Taking my place in bed

— Update, noon: Cooper just chased and romped in the snow with friend Sara. Think he’s gonna be fine. Just needed to do something besides lie around with me.

— All the world is a bummer when your dog isn’t feeling well. No joy in fresh snow. And his signals, if any, are confusing. We are pals, but only share the same language when it comes to walking, food and mutual protection. Fortunately, our vet, the good Dr. Smith, will speak to us by telephone.

— I get frustrated when the snow depth down here is only 4 inches or so but the temperature is low enough to freeze over the roads, making driving treacherous. I remind myself that the more important mountains are getting a good dump. And 4 inches at our elevation is ordinarily enough for Cooper to romp.

— I have discovered that the most immediately threatening aspect of lung cancer may simply be driving daily into Albuquerque for treatment. I feel far safer once lying under the “machine” or propped up in a recliner with an IV in my arm.

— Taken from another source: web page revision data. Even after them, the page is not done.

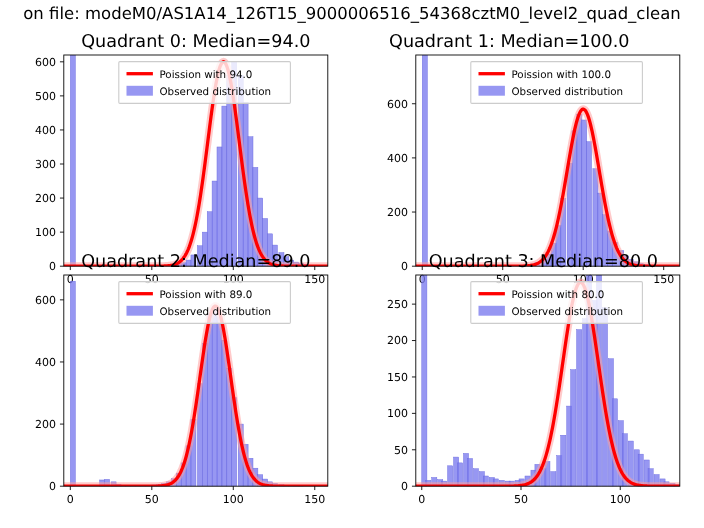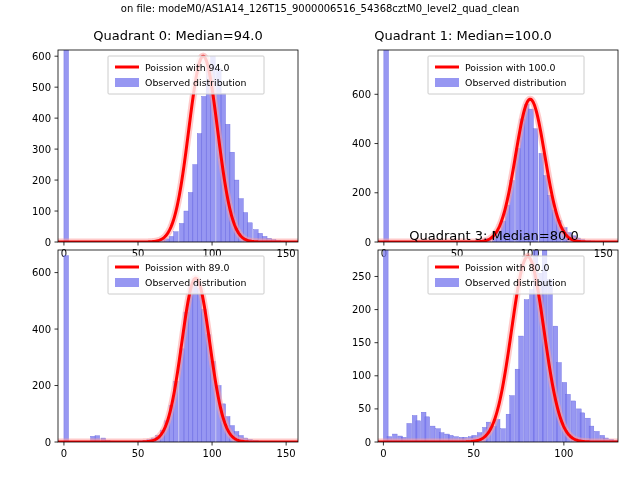--- a/index.html
+++ b/index.html
@@ -17,7 +17,7 @@
     left:50%;
     transform:translateX(-50%);
     white-space:nowrap;
-    font-size:10px;
+    font-size:15px;
     color:#000;
     letter-spacing:0px;
   }

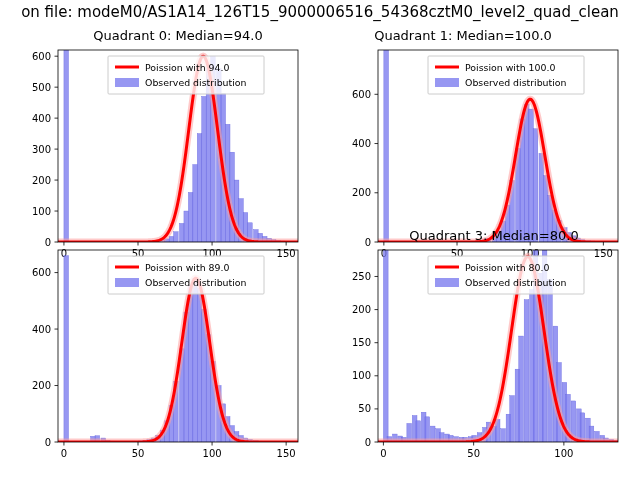--- a/index.html
+++ b/index.html
@@ -27,7 +27,7 @@
     left:50%;
     transform:translateX(-50%);
     white-space:nowrap;
-    font-size:13px;
+    font-size:16px;
     color:#000;
   }
   svg{display:block;overflow:visible;}

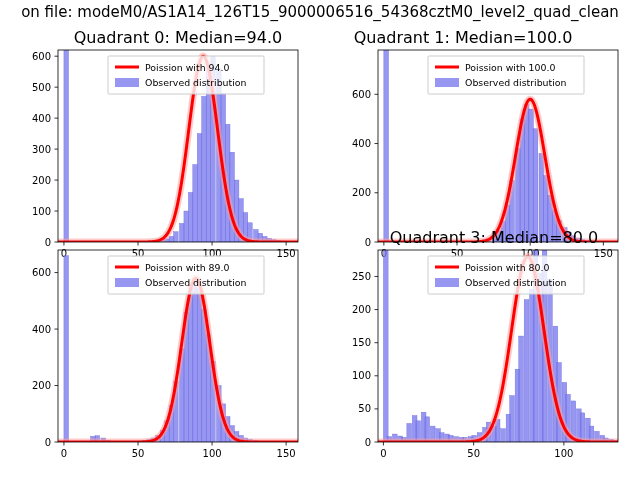--- a/index.html
+++ b/index.html
@@ -195,6 +195,7 @@
   </div>
 
   <div class="axes" id="ax2" style="left:0px;top:228px;">
+    <div class="ax-title" style="top:0px;left:178px;">Quadrant 2: Median=89.0</div>
     <svg id="svg2" width="320" height="235" style="margin-top:17px;">
         <g>
           <g clip-path="url(#clip2)">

— And chemo was all the easier this week because I had a new Larry Calloway piece to read: “A long time on the Colorado Plateau. What happened there anyway?”

MIKE RUNNELSI always thought you had a good heart, Mike. Rest in peace. Sorry I missed the memorial service at the Capitol on Monday. But Deborah Baker did a fine job reporting on it. Even though not there, I remembered that you, like Toney Anaya, often were ahead of your time. Maybe not your most important accomplishment, but as a young reporter in the 1970s, I was impressed: You led the charge as a Santa Fe city councilman, as I recall, to change the color of the trash cans in front of the Palace of the Governors from whatever color they were to adobe brown. And, with good sense, you stopped short of draping them in red bandanas.